SPDL provides two functions for creating reference frames:
Creating Audio Frames¶
Use spdl.io.create_reference_audio_frame() to create audio frames from array data:
import numpy as np
import spdl.io
sample_rate = 44100
num_channels = 2
duration = 3
# Create audio data (3 seconds of stereo audio)
shape = (sample_rate * duration, num_channels)
audio_data = np.random.randint(-32768, 32767, size=shape, dtype=np.int16)
# Create audio frame
frames = spdl.io.create_reference_audio_frame(
array=audio_data,
sample_fmt="s16", # 16-bit signed integer
sample_rate=sample_rate,
pts=0, # Presentation timestamp
)
For detailed parameter descriptions, see spdl.io.create_reference_audio_frame().
Creating Video Frames¶
Use spdl.io.create_reference_video_frame() to create video frames from array data:
import numpy as np
import spdl.io
height, width = 240, 320
frame_rate = (30000, 1001) # ~29.97 fps
num_frames = 90
# Create video data (90 frames of RGB video)
shape = (num_frames, height, width, 3)
video_data = np.random.randint(0, 255, size=shape, dtype=np.uint8)
# Create video frames
frames = spdl.io.create_reference_video_frame(
array=video_data,
pix_fmt="rgb24",
frame_rate=frame_rate,
pts=0,
)
For detailed parameter descriptions, see spdl.io.create_reference_video_frame().
Using Encoders¶
Encoders compress frame data into packets using codecs like H.264, AAC, or PCM. The encoding process
applies compression algorithms to reduce file size while maintaining quality. Encoders are created
through a spdl.io.Muxer object and configured with parameters like bit rate, quality,
and codec-specific settings.
Audio Encoding¶
Here’s a complete example of encoding audio to a WAV file:
import numpy as np
import spdl.io
sample_rate = 44100
duration = 3
num_channels = 2
# Create audio data
shape = (sample_rate * duration, num_channels)

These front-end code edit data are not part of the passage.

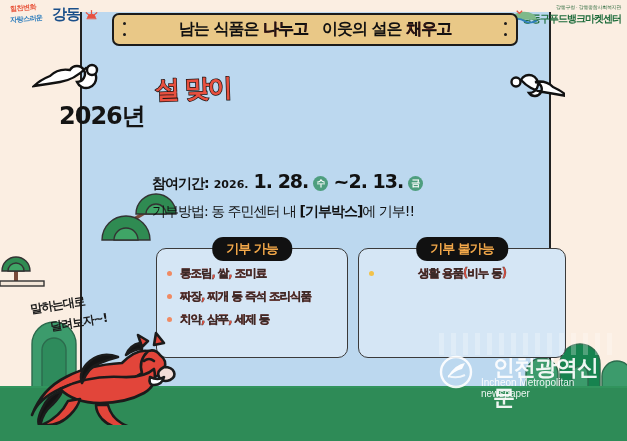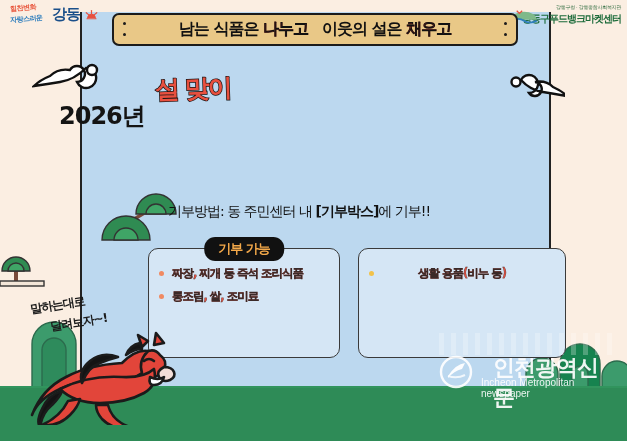--- a/index.html
+++ b/index.html
@@ -212,6 +212,14 @@
   <div class="t-year">2026년</div>
   <div class="t-sub">설 맞이</div>
 
+  <div class="info-period">
+    <span class="lbl">참여기간:</span>
+    <span class="yr">2026.</span>
+    <span class="big">1. 28.</span>
+    <span class="daybadge">수</span>
+    <span class="big">~</span><span class="big">2. 13.</span>
+    <span class="daybadge">금</span>
+  </div>
 
   <div class="info-method">
     <span>기부방법: 동 주민센터 내 </span><span class="bold">[기부박스]</span><span>에 기부!!</span>

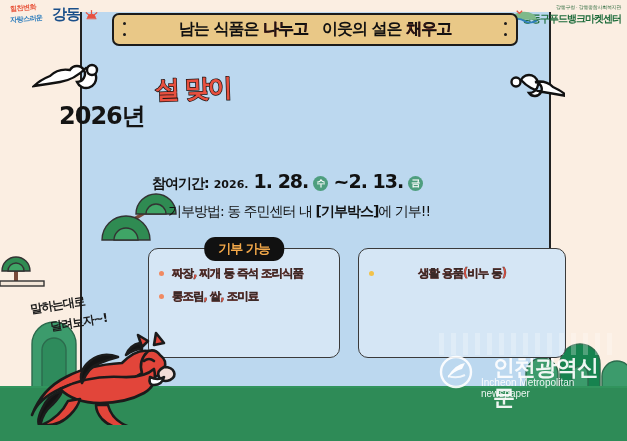--- a/index.html
+++ b/index.html
@@ -69,7 +69,7 @@
       color:#fff;font-size:9px;font-weight:bold;text-align:center;line-height:15px;
       vertical-align:2px;font-family:"DejaVu Sans",sans-serif;}
   .info-method{position:absolute;left:152px;top:203px;font-size:14px;color:#111;
-      letter-spacing:-1px;white-space:nowrap;font-family:"DejaVu Sans",sans-serif;margin-left:16px;}
+      letter-spacing:-1px;white-space:nowrap;font-family:"DejaVu Sans",sans-serif;}
   .info-method .bold{font-weight:bold;}
 
   

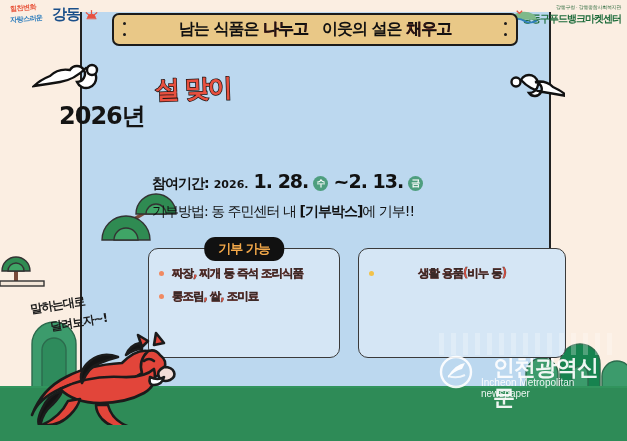--- a/index.html
+++ b/index.html
@@ -75,7 +75,7 @@
   
   .ibox{position:absolute;background:#d5e6f5;border:1.5px solid #3a3a3a;border-radius:10px;
         box-sizing:border-box;}
-  .ibox.left{left:148px;top:248px;width:192px;height:110px;}
+  .ibox.left{left:156px;top:248px;width:192px;height:110px;}
   .ibox.right{left:358px;top:248px;width:208px;height:110px;}
   .ibox-title{position:absolute;top:-12px;left:50%;transform:translateX(-50%);
       background:#111;color:#f4a94a;font-size:13px;font-weight:bold;letter-spacing:-1px;

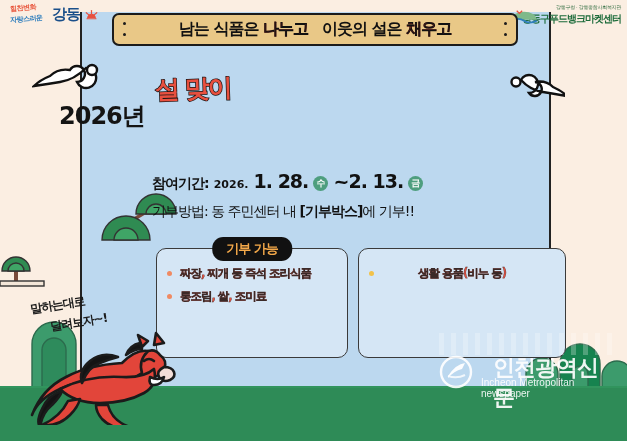--- a/index.html
+++ b/index.html
@@ -234,6 +234,7 @@
   </div>
 
   <div class="ibox right">
+    <div class="ibox-title">기부 불가능</div>
     <ul>
       <li>
         <span class="l2">생활 용품(비누 등)</span>

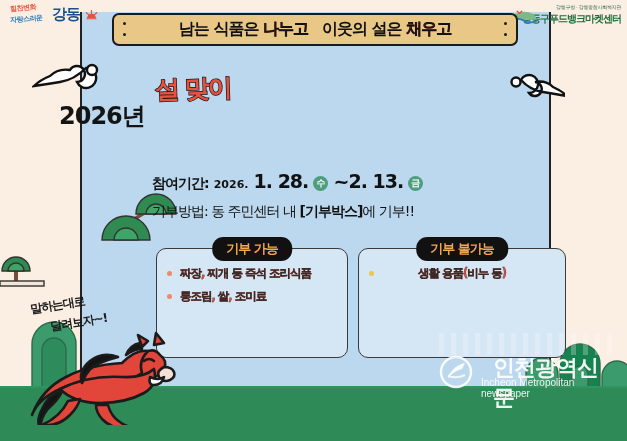--- a/index.html
+++ b/index.html
@@ -228,8 +228,8 @@
   <div class="ibox left">
     <div class="ibox-title">기부 가능</div>
     <ul>
+      <li>통조림, 쌀, 조미료</li>
       <li>짜장, 찌개 등 즉석 조리식품</li>
-      <li>통조림, 쌀, 조미료</li>
     </ul>
   </div>
 

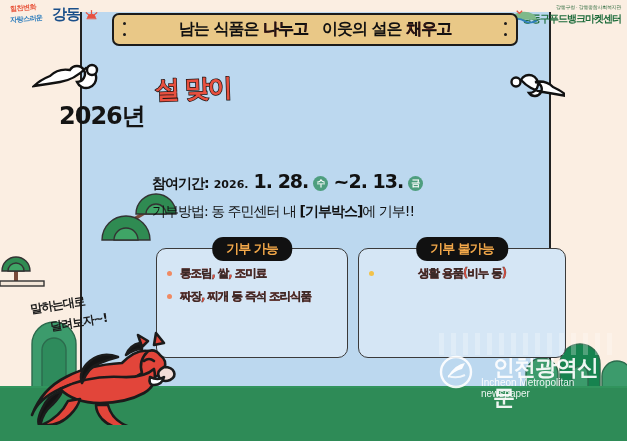--- a/index.html
+++ b/index.html
@@ -230,6 +230,7 @@
     <ul>
       <li>통조림, 쌀, 조미료</li>
       <li>짜장, 찌개 등 즉석 조리식품</li>
+      <li>치약, 샴푸, 세제 등</li>
     </ul>
   </div>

audio_data = np.random.randint(-32768, 32767, size=shape, dtype=np.int16)
# Create muxer and encoder
muxer = spdl.io.Muxer("output.wav")
encoder = muxer.add_encode_stream(
config=spdl.io.audio_encode_config(
num_channels=num_channels,
sample_fmt="s16",
sample_rate=sample_rate,
),
encoder="pcm_s16le", # Optional: specify encoder
)
# Encode and write
with muxer.open():
# Create frames
frames = spdl.io.create_reference_audio_frame(
array=audio_data,
sample_fmt="s16",
sample_rate=sample_rate,
pts=0,
)
# Encode frames
if (packets := encoder.encode(frames)) is not None:
muxer.write(0, packets)
# Flush encoder
if (packets := encoder.flush()) is not None:
muxer.write(0, packets)
Video Encoding¶
Here’s a complete example of encoding video to an MP4 file:
import numpy as np
import spdl.io
height, width = 240, 320
frame_rate = (30000, 1001)
duration = 3
batch_size = 32
num_frames = int(frame_rate[0] / frame_rate[1] * duration)
shape = (num_frames, height, width, 3)
video_data = np.random.randint(0, 255, size=shape, dtype=np.uint8)

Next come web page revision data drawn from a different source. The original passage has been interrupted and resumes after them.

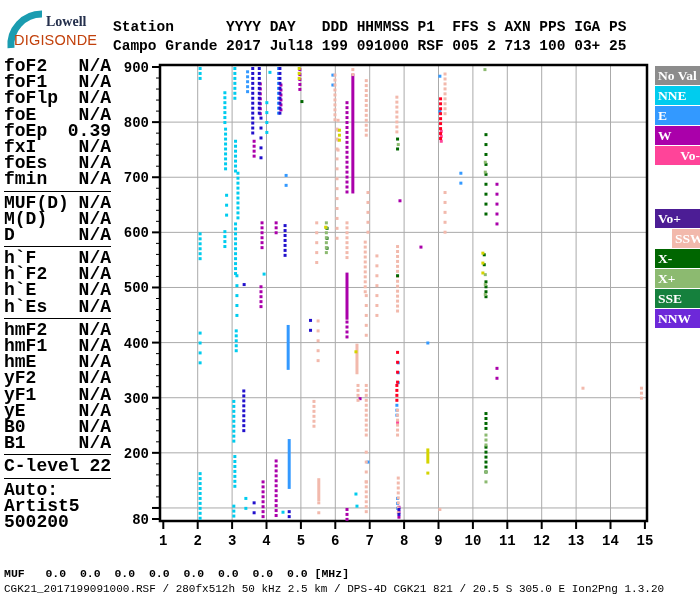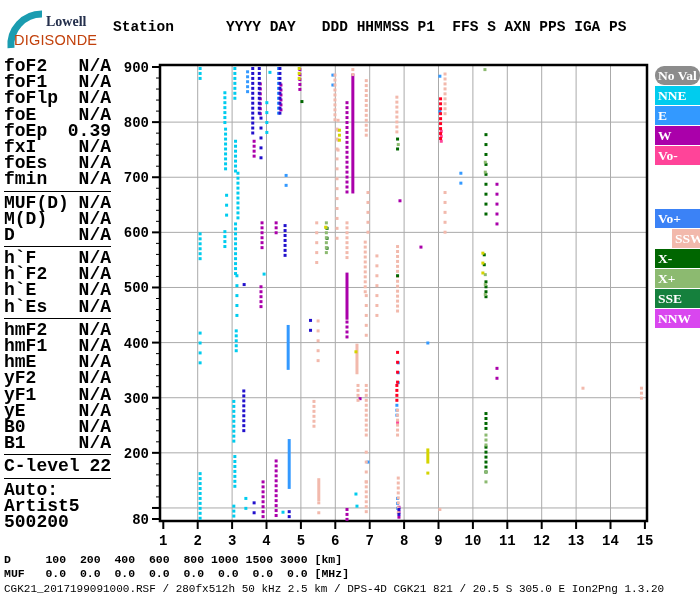--- a/index.html
+++ b/index.html
@@ -45,6 +45,7 @@
 
   <div class="header">
     <div class="pre">Station      YYYY DAY   DDD HHMMSS P1  FFS S AXN PPS IGA PS</div>
+    <div class="pre">Campo Grande 2017 Jul18 199 091000 RSF 005 2 713 100 03+ 25</div>
   </div>
 
   <div class="sidebar" id="sidebar">

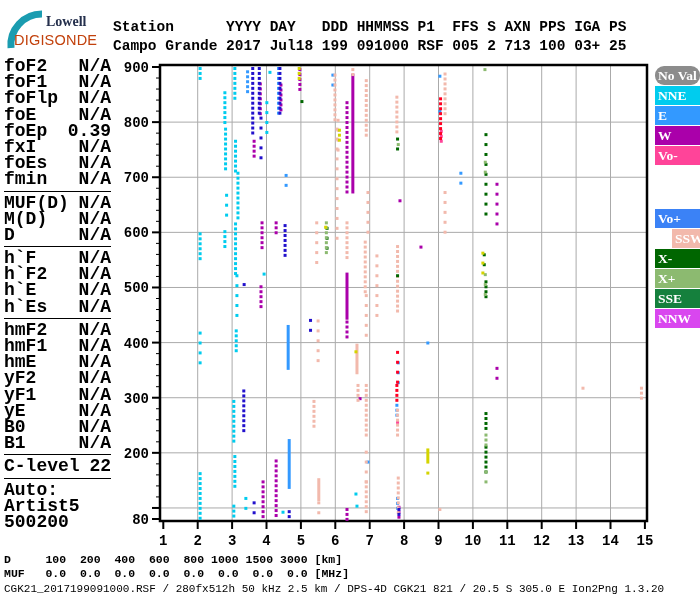--- a/index.html
+++ b/index.html
@@ -842,7 +842,7 @@
     </svg>
 
   <div class="legend" id="legend">
-      <div class="legend-item" style="background: rgb(140, 140, 140); border-radius: 9px;">No Val</div>
+      <div class="legend-item" style="background: rgb(140, 140, 140);">No Val</div>
       <div class="legend-item" style="background: rgb(0, 204, 238);">NNE</div>
       <div class="legend-item" style="background: rgb(51, 153, 255);">E</div>
       <div class="legend-item" style="background: rgb(170, 0, 170);">W</div>

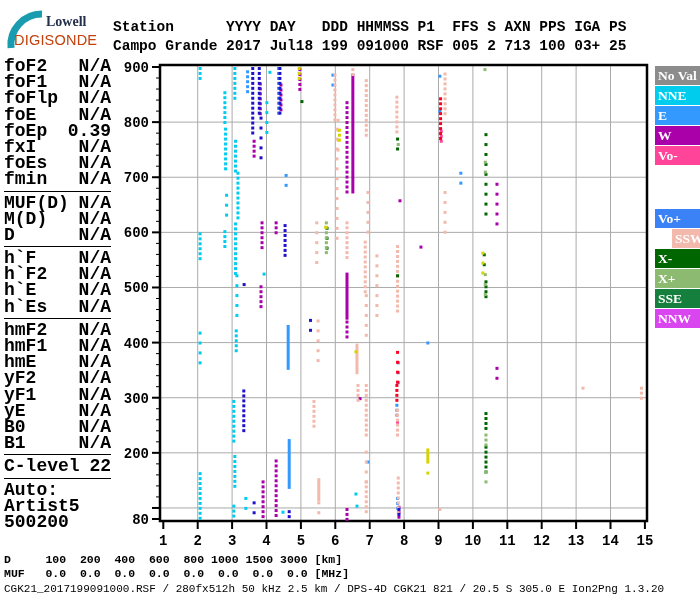--- a/index.html
+++ b/index.html
@@ -846,7 +846,7 @@
       <div class="legend-item" style="background: rgb(0, 204, 238);">NNE</div>
       <div class="legend-item" style="background: rgb(51, 153, 255);">E</div>
       <div class="legend-item" style="background: rgb(170, 0, 170);">W</div>
-      <div class="legend-item" style="background: rgb(255, 68, 153);">Vo-</div>
+      <div class="legend-item" style="background: rgb(255, 68, 153); text-align: right;">Vo-</div>
       <div class="legend-item" style="background: #3b82f6; margin-top: 44px;">Vo+</div>
       <div class="legend-item" style="background: rgb(242, 185, 172); margin-left: 17px;">SSW</div>
       <div class="legend-item" style="background: rgb(0, 102, 0);">X-</div>

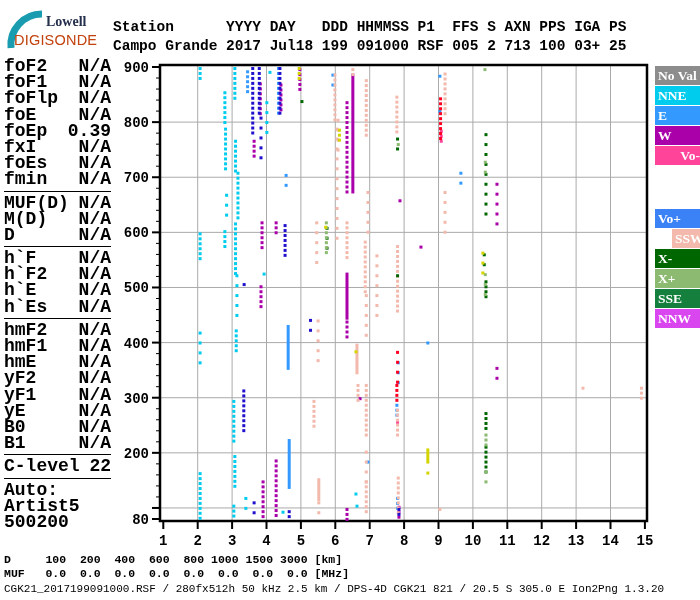--- a/index.html
+++ b/index.html
@@ -847,7 +847,7 @@
       <div class="legend-item" style="background: rgb(51, 153, 255);">E</div>
       <div class="legend-item" style="background: rgb(170, 0, 170);">W</div>
       <div class="legend-item" style="background: rgb(255, 68, 153); text-align: right;">Vo-</div>
-      <div class="legend-item" style="background: #3b82f6; margin-top: 44px;">Vo+</div>
+      <div class="legend-item" style="background: #4c1d95; margin-top: 44px;">Vo+</div>
       <div class="legend-item" style="background: rgb(242, 185, 172); margin-left: 17px;">SSW</div>
       <div class="legend-item" style="background: rgb(0, 102, 0);">X-</div>
       <div class="legend-item" style="background: rgb(140, 186, 112);">X+</div>

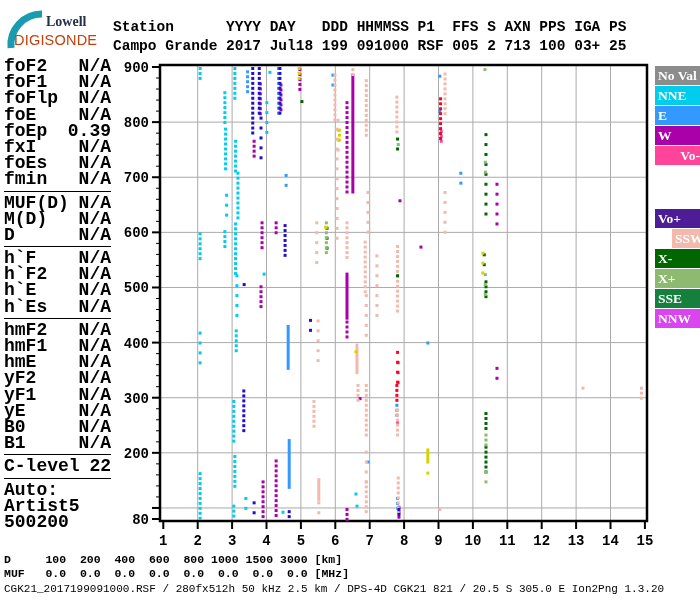--- a/index.html
+++ b/index.html
@@ -852,7 +852,7 @@
       <div class="legend-item" style="background: rgb(0, 102, 0);">X-</div>
       <div class="legend-item" style="background: rgb(140, 186, 112);">X+</div>
       <div class="legend-item" style="background: #15803d;">SSE</div>
-      <div class="legend-item" style="background: #d946ef;">NNW</div>
+      <div class="legend-item" style="background: #6d28d9;">NNW</div>
     </div>
 
   <div class="footer-d pre" style="top:553px">D     100  200  400  600  800 1000 1500 3000 [km]</div>

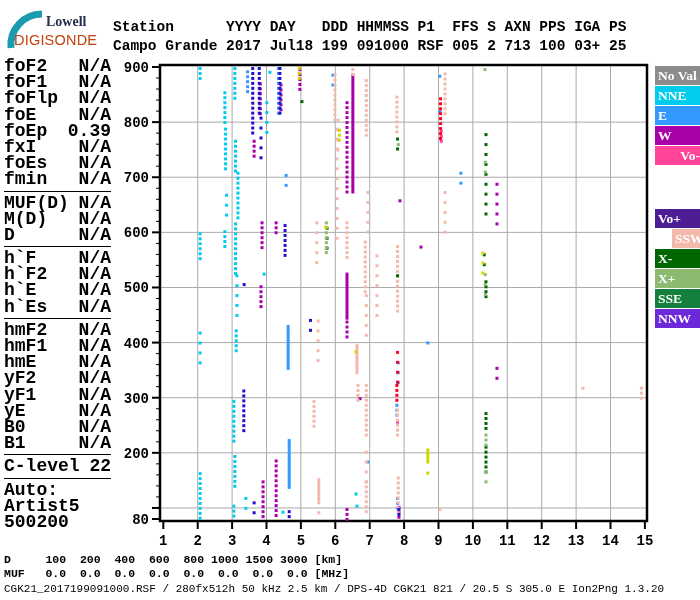--- a/index.html
+++ b/index.html
@@ -855,7 +855,6 @@
       <div class="legend-item" style="background: #6d28d9;">NNW</div>
     </div>
 
-  <div class="footer-d pre" style="top:553px">D     100  200  400  600  800 1000 1500 3000 [km]</div>
   <div class="footer-muf pre" style="top:567px">MUF   0.0  0.0  0.0  0.0  0.0  0.0  0.0  0.0 [MHz]</div>
   <div class="footer-status pre" style="top:583px">CGK21_2017199091000.RSF / 280fx512h 50 kHz 2.5 km / DPS-4D CGK21 821 / 20.5 S 305.0 E Ion2Png 1.3.20</div>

# Create muxer and encoder
muxer = spdl.io.Muxer("output.mp4")
encoder = muxer.add_encode_stream(
config=spdl.io.video_encode_config(
height=height,
width=width,
pix_fmt="rgb24",
frame_rate=frame_rate,
),
)
# Encode and write in batches
with muxer.open():
for start in range(0, num_frames, batch_size):
# Create frames for this batch
frames = spdl.io.create_reference_video_frame(
array=video_data[start:start + batch_size, ...],
pix_fmt="rgb24",
frame_rate=frame_rate,
pts=start,
)
# Encode frames
if (packets := encoder.encode(frames)) is not None:
muxer.write(0, packets)
# Flush encoder
if (packets := encoder.flush()) is not None:
muxer.write(0, packets)
Using the Muxer¶
The muxer is the final stage that writes encoded packets to an output file. It handles the container format (e.g., MP4, WAV, MKV) and ensures packets are properly interleaved and timestamped. The muxer can write multiple streams (audio, video, subtitles) into a single file.
Basic Usage¶
import spdl.io
# Create muxer for output file
muxer = spdl.io.Muxer("output.mp4")
# Add encoding stream(s)
encoder = muxer.add_encode_stream(
config=spdl.io.video_encode_config(
height=240,
width=320,
pix_fmt="rgb24",
frame_rate=(30, 1),
),
)
# Open muxer and write data
with muxer.open():
# ... encode and write packets
muxer.write(0, packets)
The muxer automatically flushes and closes when used as a context manager.
Multiple Streams (Audio + Video)¶
You can write both audio and video streams to a single file:
import numpy as np
import spdl.io
# Create audio and video data
audio_data = np.random.randint(-32768, 32767, size=(44100 * 3, 2), dtype=np.int16)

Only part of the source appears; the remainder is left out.